For instance, the private London Clinic of Nutrition, is marketing an ‘intravenous (IV) nutrient therapy’ for long Covid, as well as ‘high-quality supplements’ and ‘bespoke herbal formulas’.

Dr David Strain, a senior clinical lecturer at Exeter University Medical School, is also working to find new ways to diagnose and treat long Covid.

He warns: ‘These private clinics have popped up because at the moment no one knows what the proper treatment is. But if you see a clinic that offers to cure your long Covid, then they are lying.’

‘No one can offer a cure for long Covid because we don’t even know what long Covid is doing to people yet — let alone how we can fix it.’

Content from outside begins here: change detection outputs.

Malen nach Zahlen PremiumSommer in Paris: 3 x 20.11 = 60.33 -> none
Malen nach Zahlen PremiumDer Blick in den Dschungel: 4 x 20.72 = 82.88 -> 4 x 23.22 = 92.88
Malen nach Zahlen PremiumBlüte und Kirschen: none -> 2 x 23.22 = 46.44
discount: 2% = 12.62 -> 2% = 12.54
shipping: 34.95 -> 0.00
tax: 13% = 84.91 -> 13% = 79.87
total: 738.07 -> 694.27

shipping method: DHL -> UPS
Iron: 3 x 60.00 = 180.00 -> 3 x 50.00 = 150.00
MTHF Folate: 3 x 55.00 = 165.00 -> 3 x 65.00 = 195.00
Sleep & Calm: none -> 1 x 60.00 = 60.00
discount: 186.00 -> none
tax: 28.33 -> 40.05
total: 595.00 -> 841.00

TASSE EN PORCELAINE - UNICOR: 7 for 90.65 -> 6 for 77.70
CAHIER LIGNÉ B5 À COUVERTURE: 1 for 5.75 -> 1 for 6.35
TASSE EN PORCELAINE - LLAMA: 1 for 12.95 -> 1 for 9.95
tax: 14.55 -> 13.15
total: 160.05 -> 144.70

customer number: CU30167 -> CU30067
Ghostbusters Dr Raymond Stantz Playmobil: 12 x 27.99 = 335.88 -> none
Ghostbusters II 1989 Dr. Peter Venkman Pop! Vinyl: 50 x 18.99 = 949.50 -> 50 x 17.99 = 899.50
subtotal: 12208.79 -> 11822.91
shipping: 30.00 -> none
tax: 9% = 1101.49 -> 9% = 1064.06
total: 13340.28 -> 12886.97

https://www.dailymail.co.uk/health/article-10846665/Long-Covid-Dont-fall-quick-fix-cures.html
 

The above article (perhaps inadvertently) makes a good point:

Which brings us to the question: what is the NHS offering? The UK has more than 80 specialist NHS long Covid clinics that take referrals from GPs and are staffed with doctors, physiotherapists, occupational therapists and mental health professionals.

And while much of what they offer (such as physiotherapy) may have been proven for other conditions, none has been the subject of a major trial for long Covid.

It's a bit rich for the medical establishment to warn patients about trying untested, quacky quick-fix cures when they are also offering untried, untested treatments (such as physiotherapy, singing therapy, mindfulness) themselves.